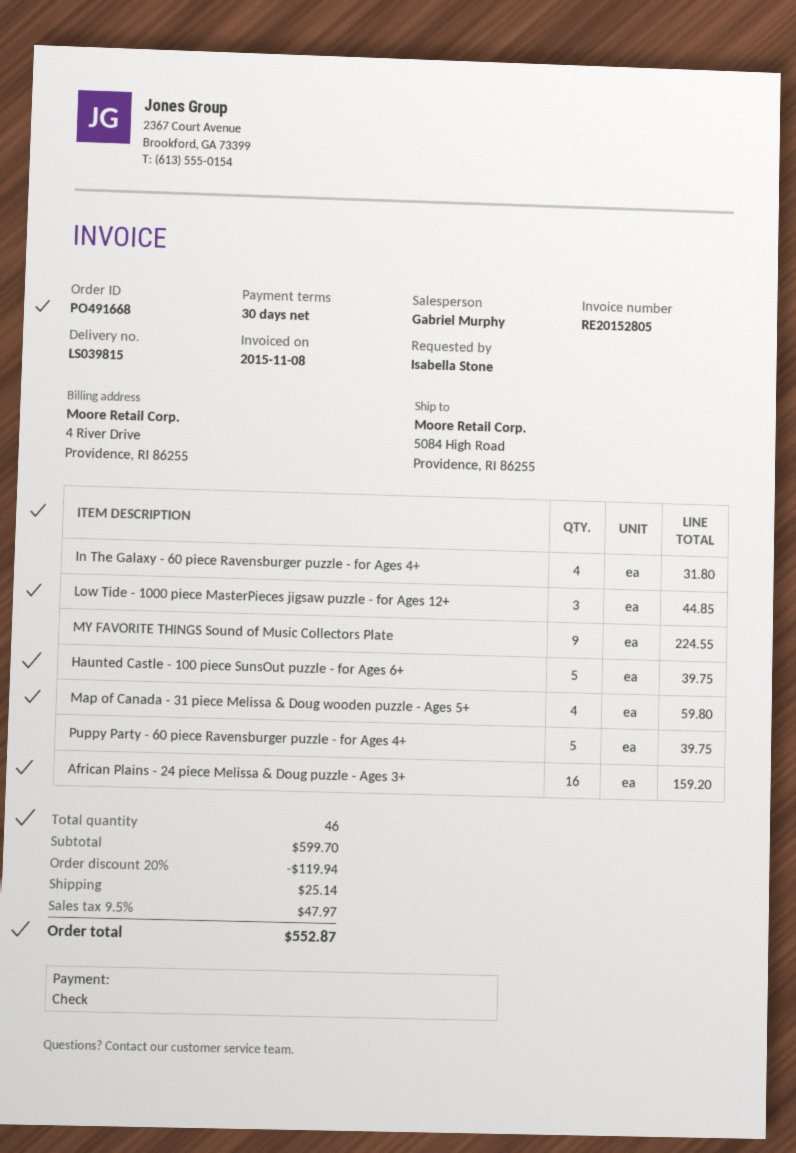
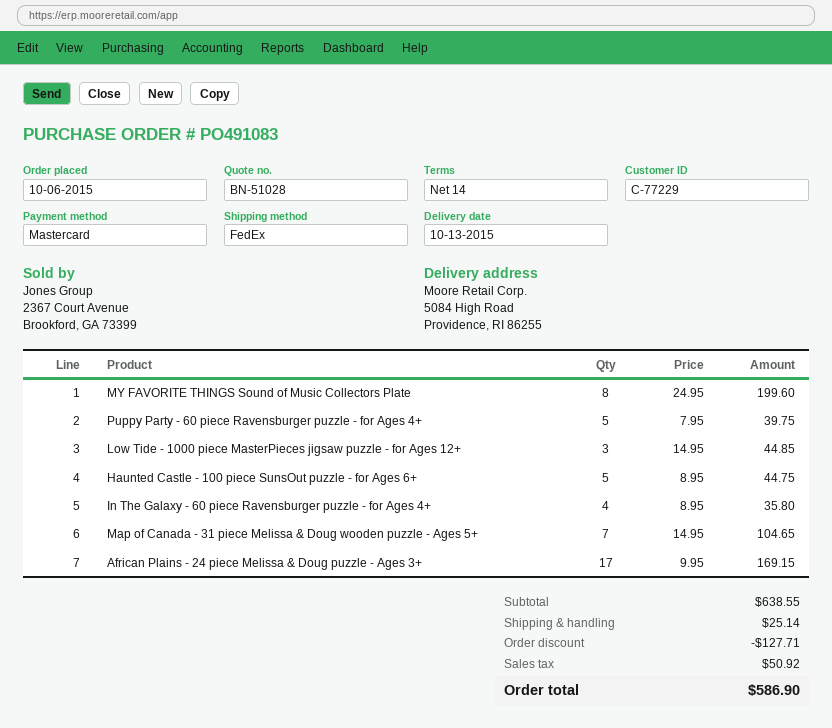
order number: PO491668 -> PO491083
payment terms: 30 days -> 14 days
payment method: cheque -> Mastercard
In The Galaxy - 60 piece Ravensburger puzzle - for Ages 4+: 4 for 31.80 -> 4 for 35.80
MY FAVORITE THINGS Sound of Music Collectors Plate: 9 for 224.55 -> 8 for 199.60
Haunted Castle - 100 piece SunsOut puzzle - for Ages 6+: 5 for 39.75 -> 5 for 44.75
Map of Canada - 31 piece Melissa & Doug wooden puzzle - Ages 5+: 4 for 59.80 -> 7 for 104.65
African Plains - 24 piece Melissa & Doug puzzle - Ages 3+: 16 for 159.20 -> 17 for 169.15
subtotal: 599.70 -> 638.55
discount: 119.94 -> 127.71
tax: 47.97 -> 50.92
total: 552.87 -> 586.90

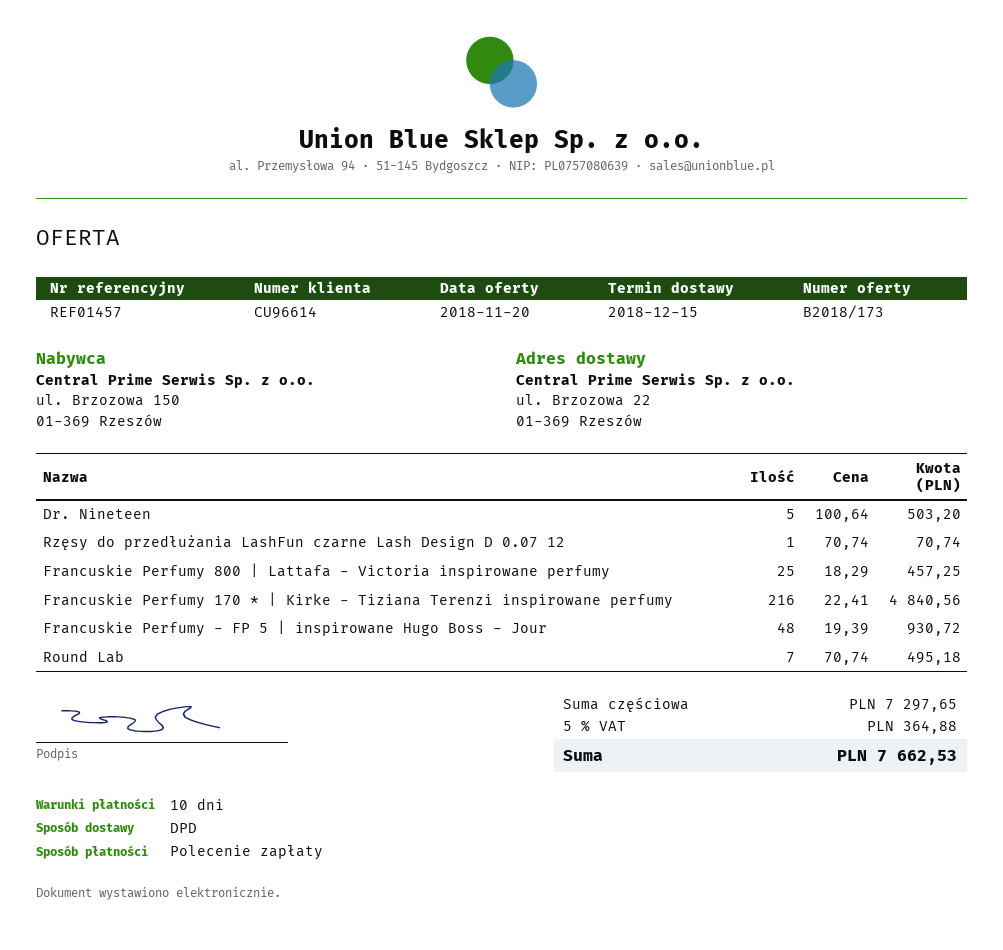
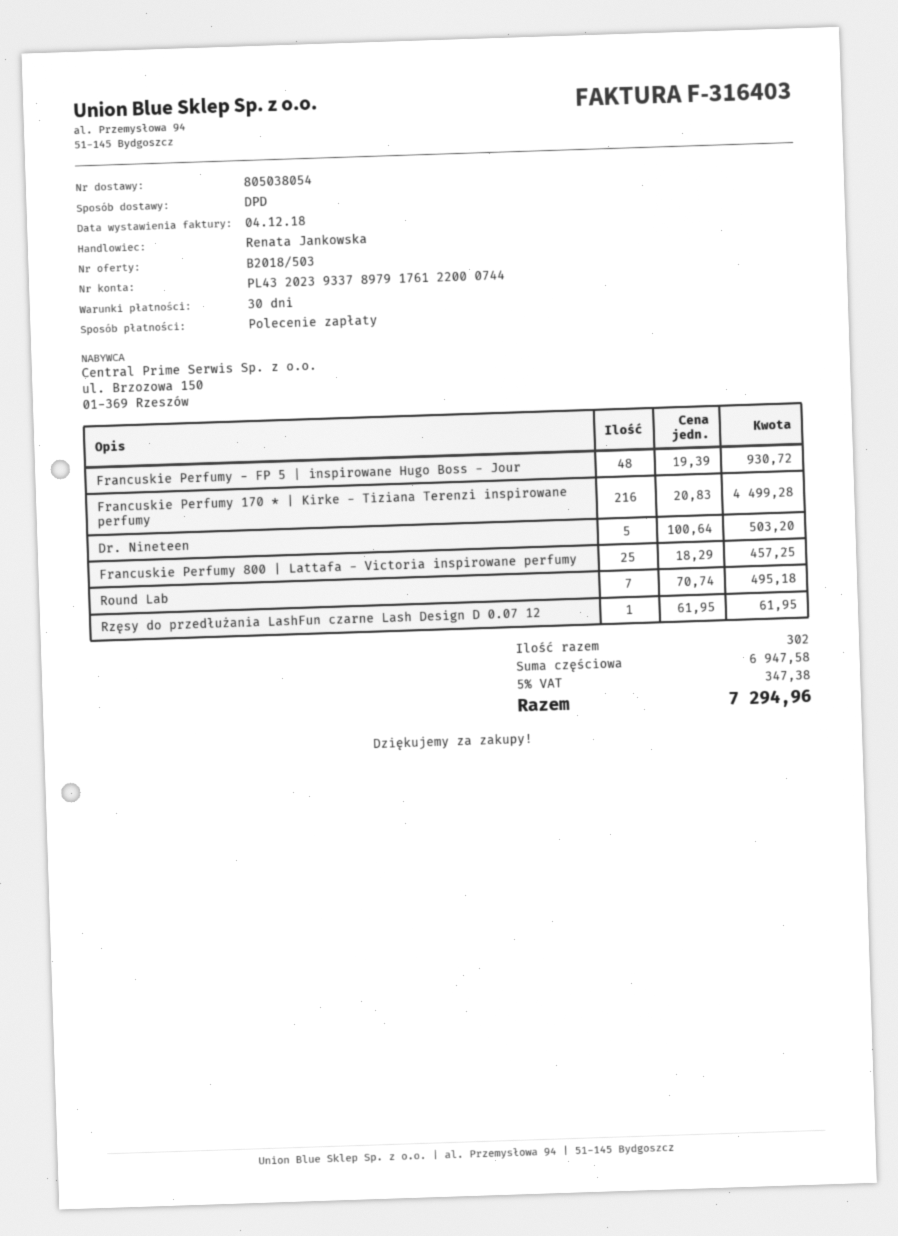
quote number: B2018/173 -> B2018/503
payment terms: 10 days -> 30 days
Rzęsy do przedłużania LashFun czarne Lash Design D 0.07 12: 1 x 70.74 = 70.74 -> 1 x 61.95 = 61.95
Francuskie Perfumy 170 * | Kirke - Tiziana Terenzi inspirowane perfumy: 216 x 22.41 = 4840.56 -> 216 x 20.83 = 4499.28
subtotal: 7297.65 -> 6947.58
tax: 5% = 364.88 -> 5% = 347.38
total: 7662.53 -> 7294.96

---

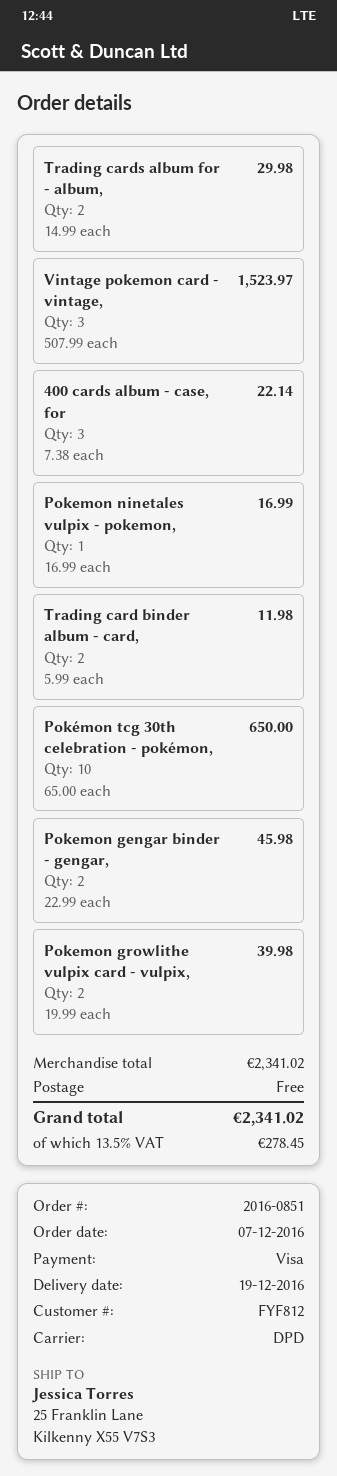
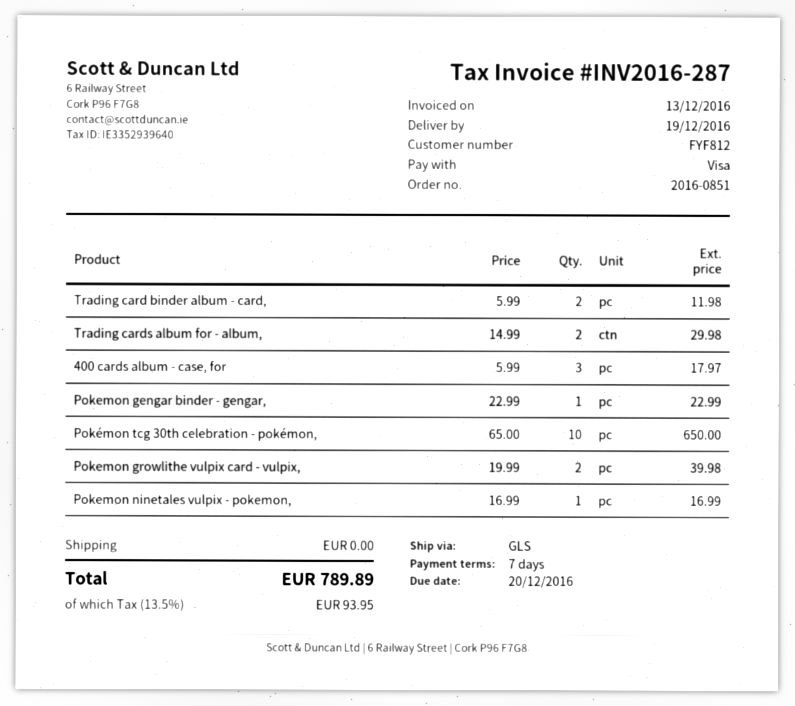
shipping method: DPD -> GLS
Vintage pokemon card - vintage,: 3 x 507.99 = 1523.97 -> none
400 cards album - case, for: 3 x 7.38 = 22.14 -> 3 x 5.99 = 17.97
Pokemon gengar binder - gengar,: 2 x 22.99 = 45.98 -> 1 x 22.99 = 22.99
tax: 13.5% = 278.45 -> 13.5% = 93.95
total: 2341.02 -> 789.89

--

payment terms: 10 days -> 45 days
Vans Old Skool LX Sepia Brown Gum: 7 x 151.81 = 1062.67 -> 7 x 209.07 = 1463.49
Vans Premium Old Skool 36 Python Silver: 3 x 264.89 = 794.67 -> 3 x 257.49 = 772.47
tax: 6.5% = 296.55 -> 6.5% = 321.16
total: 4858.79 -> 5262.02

# [What you need to do]
Find all lines holding the word "Vans" in the records above and copy them.

# [Your solution]
Vans Old Skool LX Sepia Brown Gum: 7 x 151.81 = 1062.67 -> 7 x 209.07 = 1463.49
Vans Premium Old Skool 36 Python Silver: 3 x 264.89 = 794.67 -> 3 x 257.49 = 772.47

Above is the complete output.